O povo de Israel de fato se sentia seduzido por ofertas religiosas segundo as quais os deuses fariam a vontade dos adoradores se estes lhes dessem o que os sacerdotes pediam. O Deus de Israel, ao contrário, exigia que sua vontade fosse cumprida, para que o ser humano pudesse ser libertado de seu egoísmo. Por esse motivo, enviava profetas que conduziam o povo de volta à Aliança.

É importante a orientação dada por Moisés sobre as três características fundamentais de um profeta do verdadeiro Deus:

• primeiro, Deus escolhe o profeta do meio do povo e o envia ao povo;

• em segundo lugar, o profeta recebe o dom do Espírito Santo, que o capacitará a dizer a mensagem divina;

• finalmente, Deus fala por meio do profeta que comunica sua Palavra, e não os próprios pensamentos e intuições.

Como resultado, a autoridade divina apoia o profeta, pois ele é escolhido, capacitado e enviado para comunicar a Palavra de Deus. Não é um cartomante ou futurólogo, mas um porta-voz de Deus e intérprete dos sinais dos tempos, exortando o povo a honrar e viver a Aliança com Deus. Um profeta autêntico, portanto, não faz predições, mas anuncia uma mensagem que guia o povo no presente e projeta o futuro de acordo com a vontade divina.

3. II leitura (1Cor 7,32-35)

Muitos fatores influenciaram a primeira carta de Paulo aos cristãos de Corinto, mas a expectativa do retorno iminente de Jesus dá o tom da passagem proclamada neste dia.

É sob a expectativa da volta de Jesus que Paulo exorta os solteiros a permanecer nessa condição, por causa do pouco tempo restante até a vinda de Cristo. Isso os levaria a ficarem focados em preparar o mundo para a ocasião em que todos deveriam prestar contas de sua vida ao Criador.

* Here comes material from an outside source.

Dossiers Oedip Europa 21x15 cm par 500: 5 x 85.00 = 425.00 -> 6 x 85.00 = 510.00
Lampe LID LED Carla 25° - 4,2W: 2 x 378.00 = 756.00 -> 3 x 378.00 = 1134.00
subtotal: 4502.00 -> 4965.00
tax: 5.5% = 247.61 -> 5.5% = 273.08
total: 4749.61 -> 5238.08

O apóstolo contrasta os estados de vida e suas respectivas ansiedades. A diferença entre casados ​​e solteiros (celibatários) é, respectivamente, a preocupação com o mundo e a dedicação integral às coisas do Senhor.

A reflexão feita por Paulo se insere no tema do desapego, ao qual o apóstolo dedica essa parte da carta. Contudo, nos versículos proclamados nesta liturgia, Paulo enfatiza a praticidade da vida de solteiro (celibatário) por causa do Reino de Deus. Ele reflete sobre sua própria situação: porque era solteiro, estava livre para viajar e anunciar o Evangelho sem as exigências próprias de um compromisso matrimonial e com os filhos.

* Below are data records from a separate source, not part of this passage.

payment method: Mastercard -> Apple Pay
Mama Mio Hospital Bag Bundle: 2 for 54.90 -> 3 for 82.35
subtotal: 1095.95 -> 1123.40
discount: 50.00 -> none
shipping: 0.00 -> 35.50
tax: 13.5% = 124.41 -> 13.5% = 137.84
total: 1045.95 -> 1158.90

Devemos esclarecer que a solteirice de um homem provocava fofocas, boatos e até mesmo calúnias de vizinhos e familiares, tanto naquele tempo quanto hoje. Obviamente, a vida de solteiro (celibatário), naquela época e no presente, tem vantagens reais para a dedicação ao Reino de Deus. A vida de casado pode distrair o marido ou a esposa de sua dedicação ao Senhor. Entretanto, o compromisso e os sacrifícios mútuos entre os cônjuges e por seus filhos podem se tornar um caminho adequado para a santidade de novas gerações e para a instauração de uma sociedade mais honesta, justa e fraterna, por meio de famílias que tenham como propósito fomentar a santidade em todos os aspectos da existência.

Paulo escreveu com base em sua experiência de vida e em suas expectativas pessoais. Seu conselho foi (e ainda é) fundamental, mas há outra importante vocação a considerar. Uma comunidade de pessoas solteiras pode se concentrar integralmente no Senhor. Os cuidados do mundo exigidos pelo estado de casado interferem nesse enfoque. Todavia, mesmo as “distrações” provocadas pela vida matrimonial podem fortalecer a vida espiritual de uma pessoa. A vida de solteiro ou casado depende da vocação dada por Deus, e tanto solteiros quanto casados são chamados a uma vida de santidade, enquanto peregrinam neste mundo para a casa do Pai.

III. PISTAS PARA REFLEXÃO

Autoridade como serviço foi o modo como Jesus exerceu seu ministério. Isso ele ensinou aos seus seguidores e até mesmo exigiu deles. Não veio para dominar ou para ser servido, mas para servir. Veio, antes de tudo, para libertar a humanidade; para que, vivendo em liberdade, as pessoas possam expandir-se, desenvolver-se como seres humanos, viver em plenitude.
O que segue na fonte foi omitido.